§ **Problem description**
Please return every line of the records that contains the word "Negative".

§ **Material provided**
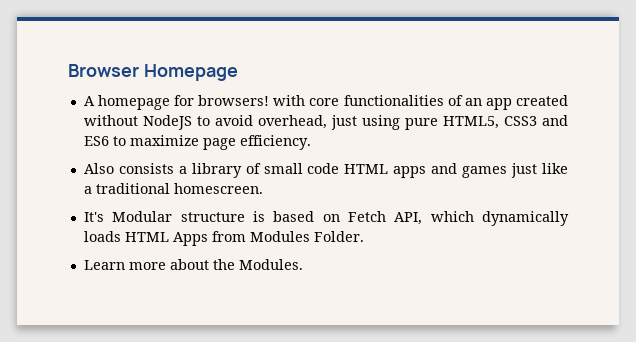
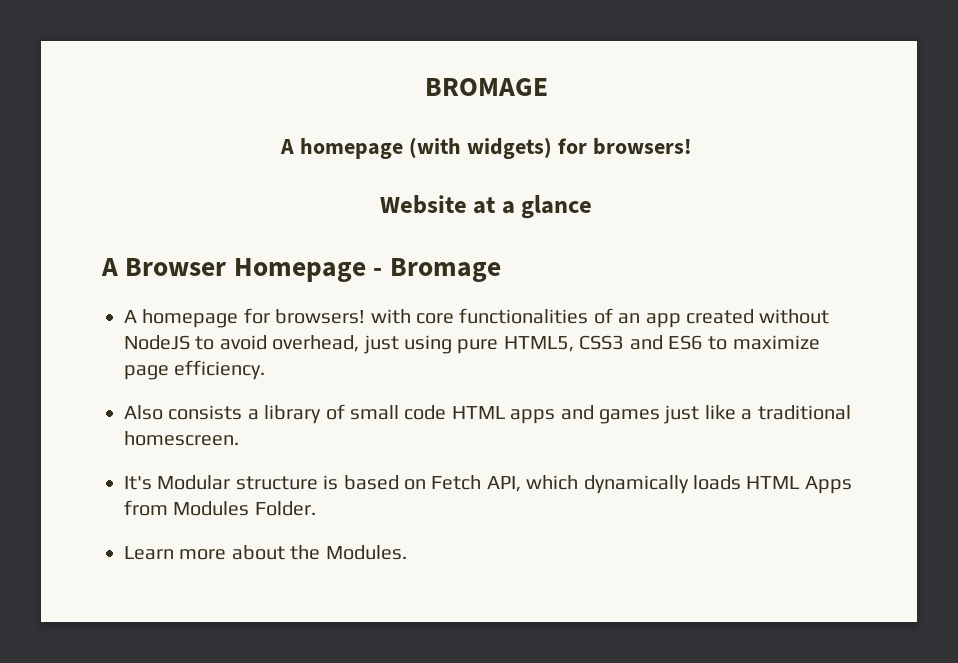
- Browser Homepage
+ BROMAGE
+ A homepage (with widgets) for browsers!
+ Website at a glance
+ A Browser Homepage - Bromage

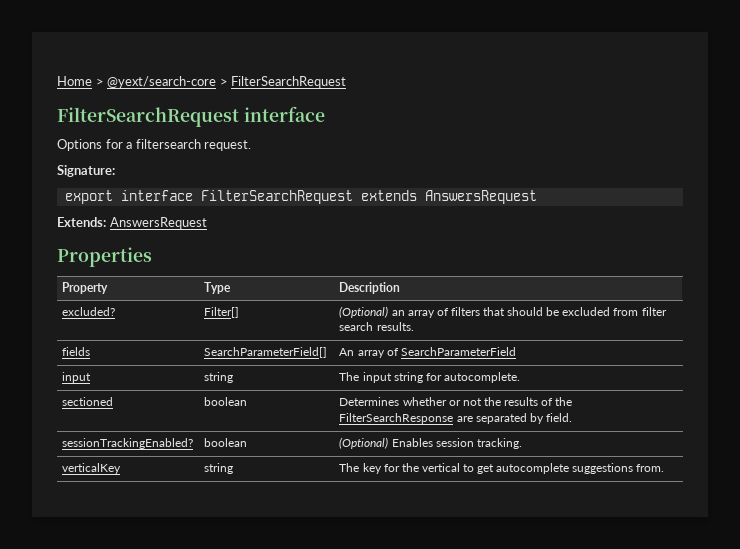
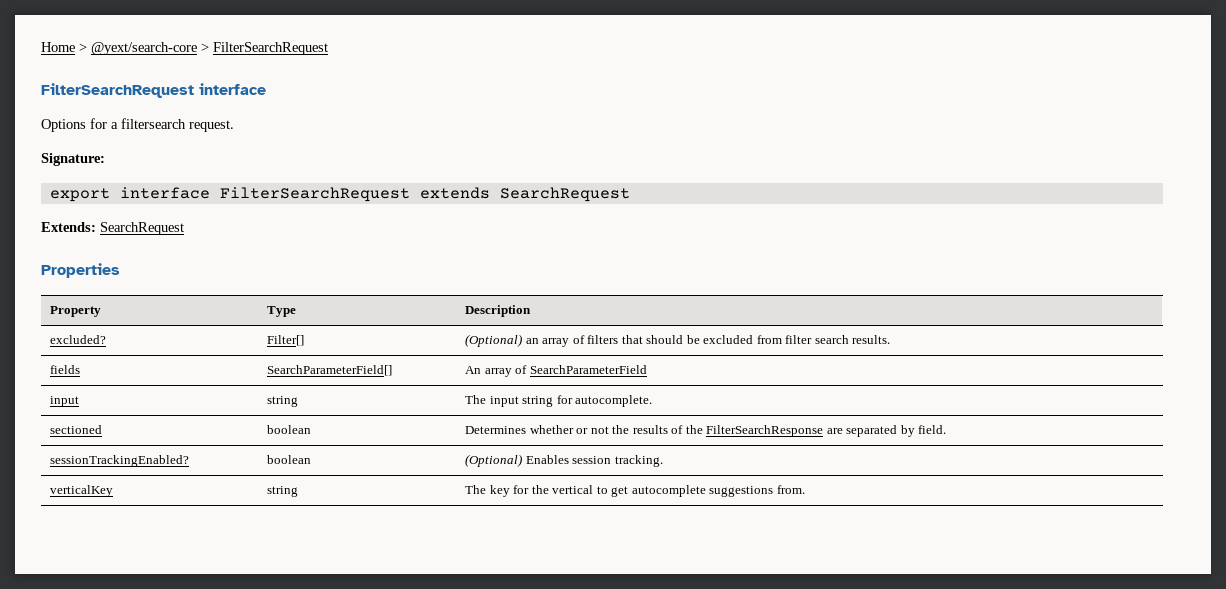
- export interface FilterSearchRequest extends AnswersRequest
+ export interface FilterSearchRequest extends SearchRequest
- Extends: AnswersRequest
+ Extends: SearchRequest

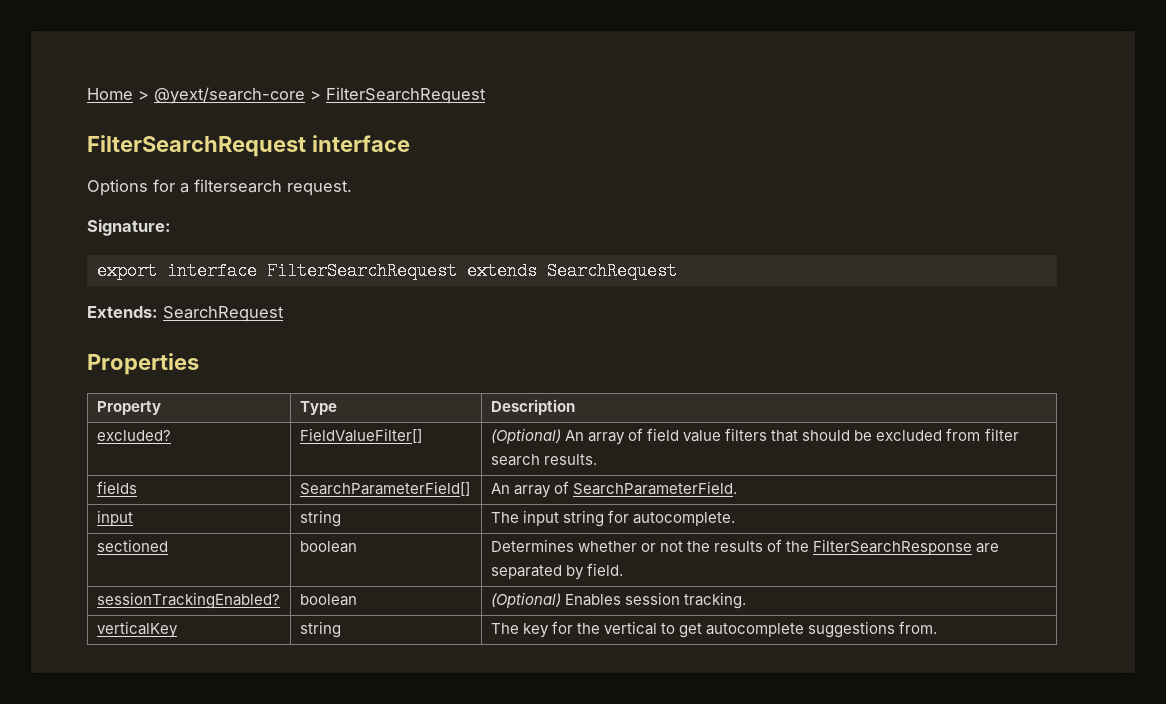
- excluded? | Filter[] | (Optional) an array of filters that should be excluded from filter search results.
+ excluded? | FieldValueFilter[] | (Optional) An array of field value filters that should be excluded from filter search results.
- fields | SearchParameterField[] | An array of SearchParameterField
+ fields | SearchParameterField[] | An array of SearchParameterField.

==

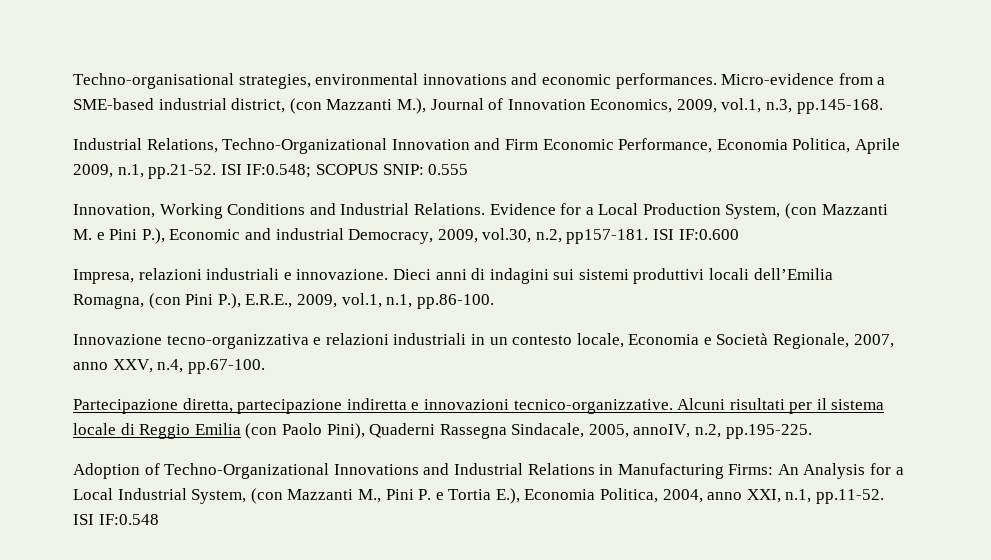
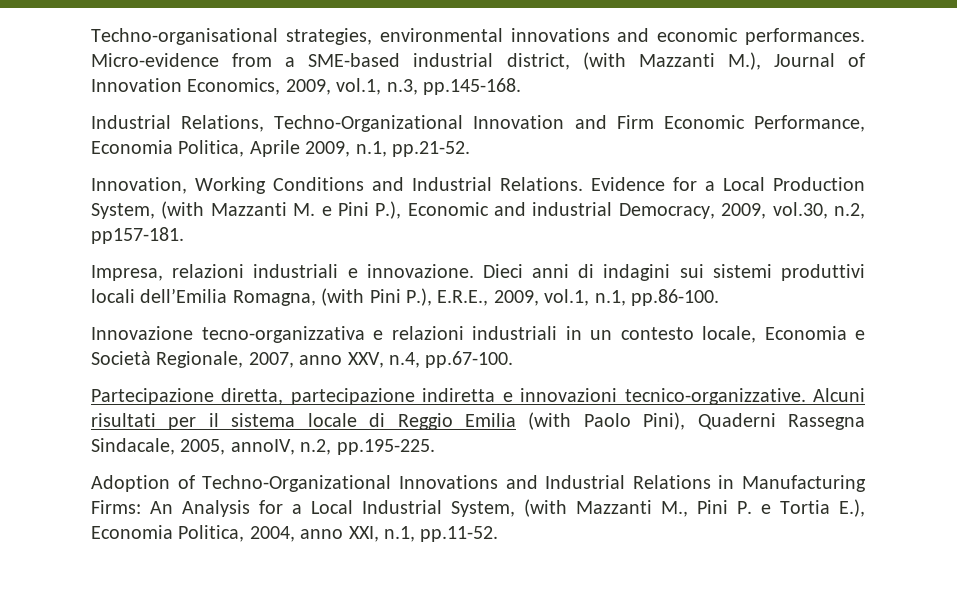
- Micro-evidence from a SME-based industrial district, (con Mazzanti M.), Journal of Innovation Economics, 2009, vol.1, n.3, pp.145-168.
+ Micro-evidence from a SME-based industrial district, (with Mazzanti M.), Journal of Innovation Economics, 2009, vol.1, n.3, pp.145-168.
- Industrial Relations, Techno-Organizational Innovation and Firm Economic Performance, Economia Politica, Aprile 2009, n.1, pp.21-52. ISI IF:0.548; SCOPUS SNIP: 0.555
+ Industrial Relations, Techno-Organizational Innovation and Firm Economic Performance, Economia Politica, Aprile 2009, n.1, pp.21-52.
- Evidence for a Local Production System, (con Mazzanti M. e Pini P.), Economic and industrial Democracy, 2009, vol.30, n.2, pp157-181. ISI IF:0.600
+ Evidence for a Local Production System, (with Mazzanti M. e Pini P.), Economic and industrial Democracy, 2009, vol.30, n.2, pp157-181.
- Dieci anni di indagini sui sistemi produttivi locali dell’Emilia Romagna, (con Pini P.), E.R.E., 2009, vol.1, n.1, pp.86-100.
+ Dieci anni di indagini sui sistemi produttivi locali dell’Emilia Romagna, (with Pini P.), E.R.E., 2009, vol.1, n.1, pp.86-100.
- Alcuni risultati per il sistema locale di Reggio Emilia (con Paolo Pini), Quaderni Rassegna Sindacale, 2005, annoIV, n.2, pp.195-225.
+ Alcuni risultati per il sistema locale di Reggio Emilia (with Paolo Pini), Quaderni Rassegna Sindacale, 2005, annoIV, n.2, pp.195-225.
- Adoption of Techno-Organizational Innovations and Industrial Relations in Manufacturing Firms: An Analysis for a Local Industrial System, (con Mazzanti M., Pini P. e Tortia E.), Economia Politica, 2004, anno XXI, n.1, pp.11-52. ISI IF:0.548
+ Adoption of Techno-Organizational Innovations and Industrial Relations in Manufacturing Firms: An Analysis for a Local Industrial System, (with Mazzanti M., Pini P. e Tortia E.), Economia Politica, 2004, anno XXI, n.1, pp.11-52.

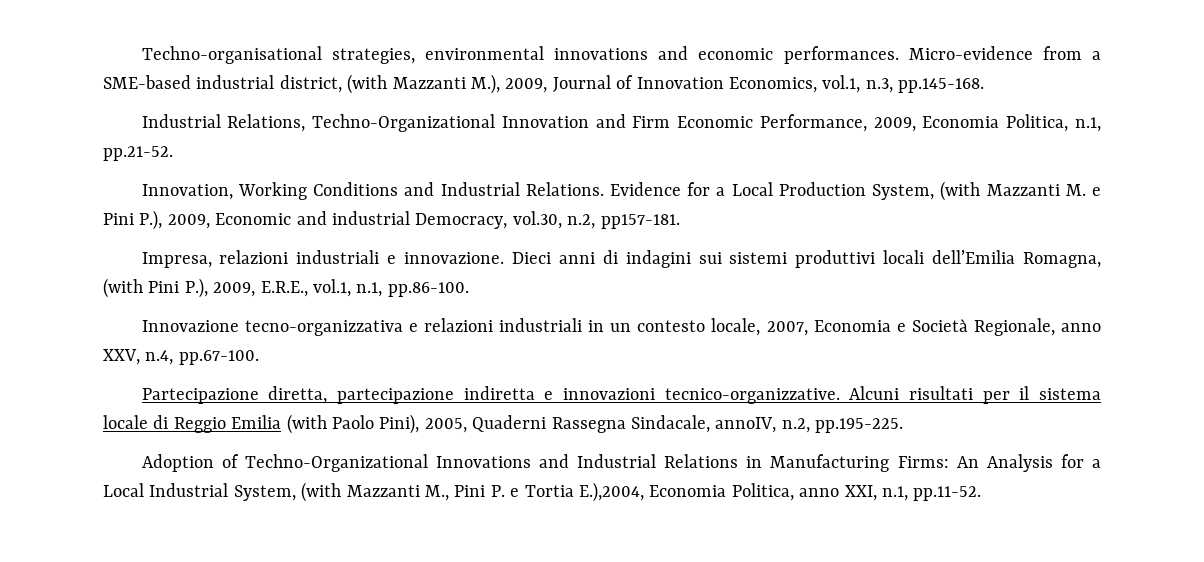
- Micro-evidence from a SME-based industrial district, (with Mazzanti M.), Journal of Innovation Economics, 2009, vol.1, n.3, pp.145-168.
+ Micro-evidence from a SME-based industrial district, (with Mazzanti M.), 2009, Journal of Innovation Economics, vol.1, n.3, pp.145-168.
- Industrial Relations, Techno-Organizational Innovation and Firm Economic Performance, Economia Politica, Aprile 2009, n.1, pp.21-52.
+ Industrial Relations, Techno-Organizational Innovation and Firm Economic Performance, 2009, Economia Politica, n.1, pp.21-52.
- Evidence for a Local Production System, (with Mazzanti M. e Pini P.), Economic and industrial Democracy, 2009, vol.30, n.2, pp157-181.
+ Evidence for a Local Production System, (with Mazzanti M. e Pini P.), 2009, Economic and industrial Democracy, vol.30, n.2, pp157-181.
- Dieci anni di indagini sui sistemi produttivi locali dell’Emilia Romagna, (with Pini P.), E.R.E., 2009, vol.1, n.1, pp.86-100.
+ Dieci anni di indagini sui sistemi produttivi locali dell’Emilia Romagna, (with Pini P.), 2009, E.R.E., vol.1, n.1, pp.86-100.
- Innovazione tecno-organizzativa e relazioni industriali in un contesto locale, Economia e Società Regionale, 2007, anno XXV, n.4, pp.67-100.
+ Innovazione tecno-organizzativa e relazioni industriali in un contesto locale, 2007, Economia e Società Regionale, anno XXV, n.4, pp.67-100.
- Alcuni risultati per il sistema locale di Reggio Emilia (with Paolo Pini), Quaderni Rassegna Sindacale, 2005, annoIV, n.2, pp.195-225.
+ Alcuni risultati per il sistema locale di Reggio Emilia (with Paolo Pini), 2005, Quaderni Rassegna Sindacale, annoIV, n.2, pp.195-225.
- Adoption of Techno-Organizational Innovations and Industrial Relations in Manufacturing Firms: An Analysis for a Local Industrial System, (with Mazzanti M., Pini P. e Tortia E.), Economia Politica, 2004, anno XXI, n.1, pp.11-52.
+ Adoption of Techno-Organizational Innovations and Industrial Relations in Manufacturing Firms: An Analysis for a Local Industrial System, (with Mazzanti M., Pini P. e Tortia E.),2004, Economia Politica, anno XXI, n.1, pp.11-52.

--

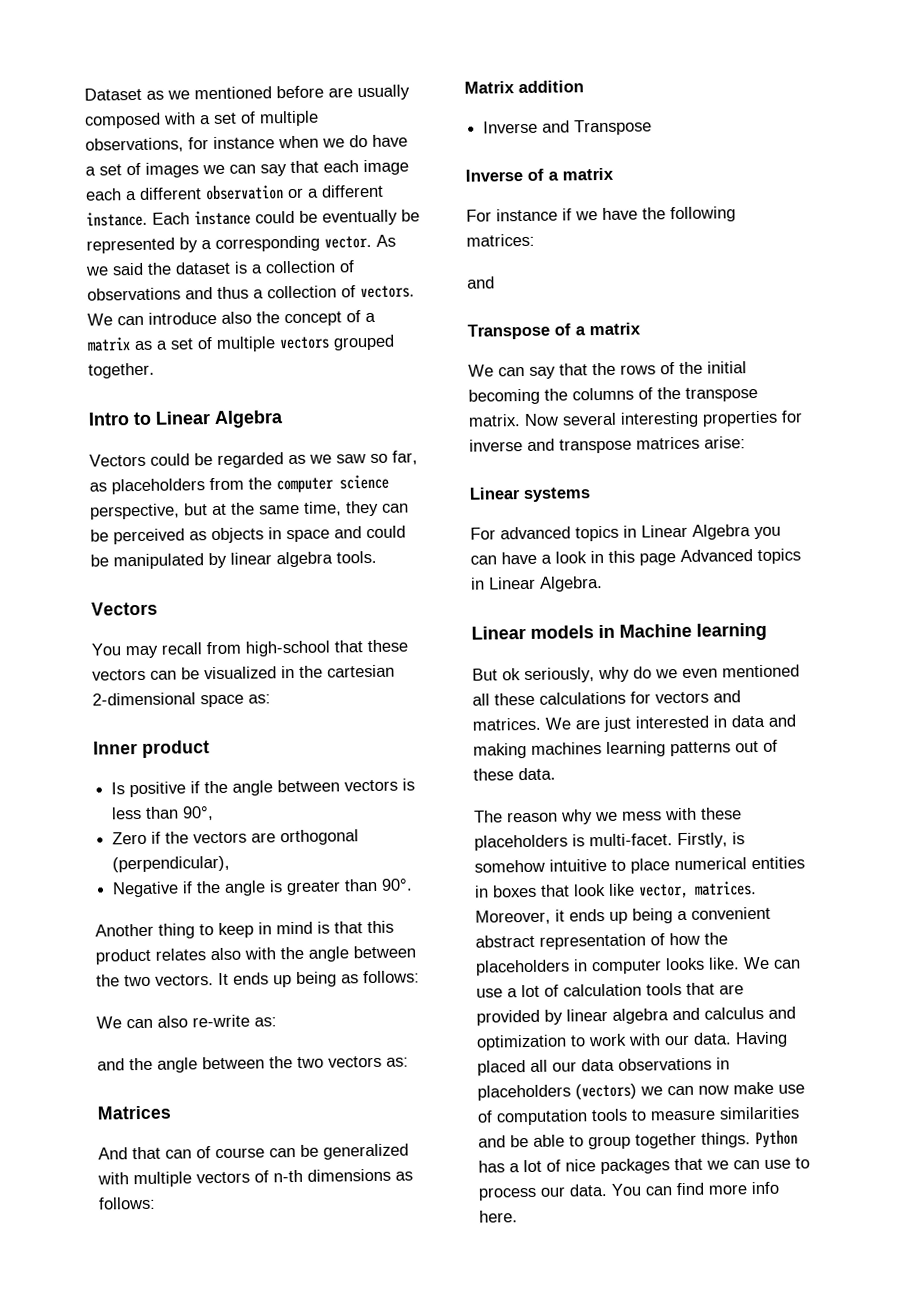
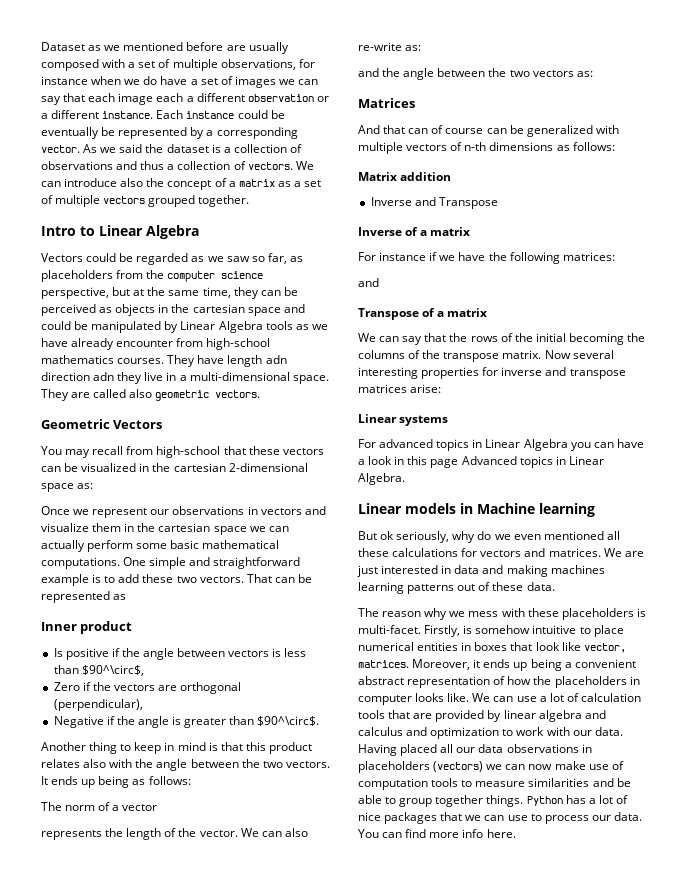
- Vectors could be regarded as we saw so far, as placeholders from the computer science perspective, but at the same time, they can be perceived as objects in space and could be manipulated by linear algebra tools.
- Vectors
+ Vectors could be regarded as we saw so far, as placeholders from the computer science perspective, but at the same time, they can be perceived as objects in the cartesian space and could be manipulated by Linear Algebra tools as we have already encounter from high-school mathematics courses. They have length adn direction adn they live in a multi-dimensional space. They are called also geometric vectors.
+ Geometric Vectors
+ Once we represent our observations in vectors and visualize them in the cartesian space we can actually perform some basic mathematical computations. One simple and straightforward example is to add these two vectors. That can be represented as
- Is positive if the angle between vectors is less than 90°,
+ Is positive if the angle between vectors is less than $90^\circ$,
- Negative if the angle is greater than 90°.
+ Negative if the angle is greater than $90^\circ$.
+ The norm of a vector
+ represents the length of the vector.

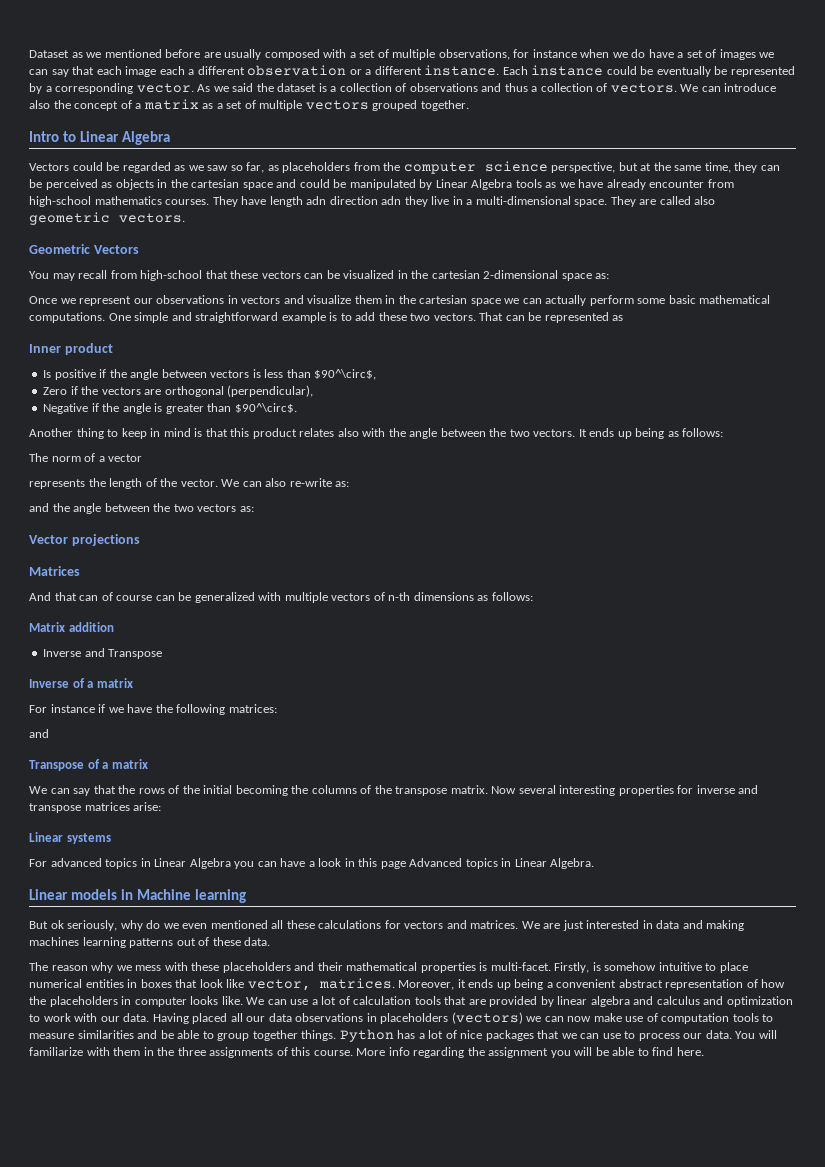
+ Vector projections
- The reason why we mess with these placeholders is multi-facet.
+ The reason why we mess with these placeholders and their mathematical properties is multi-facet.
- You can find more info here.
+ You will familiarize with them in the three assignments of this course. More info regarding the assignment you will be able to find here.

§ **Response for this exercise**
- Negative if the angle is greater than 90°.
+ Negative if the angle is greater than $90^\circ$.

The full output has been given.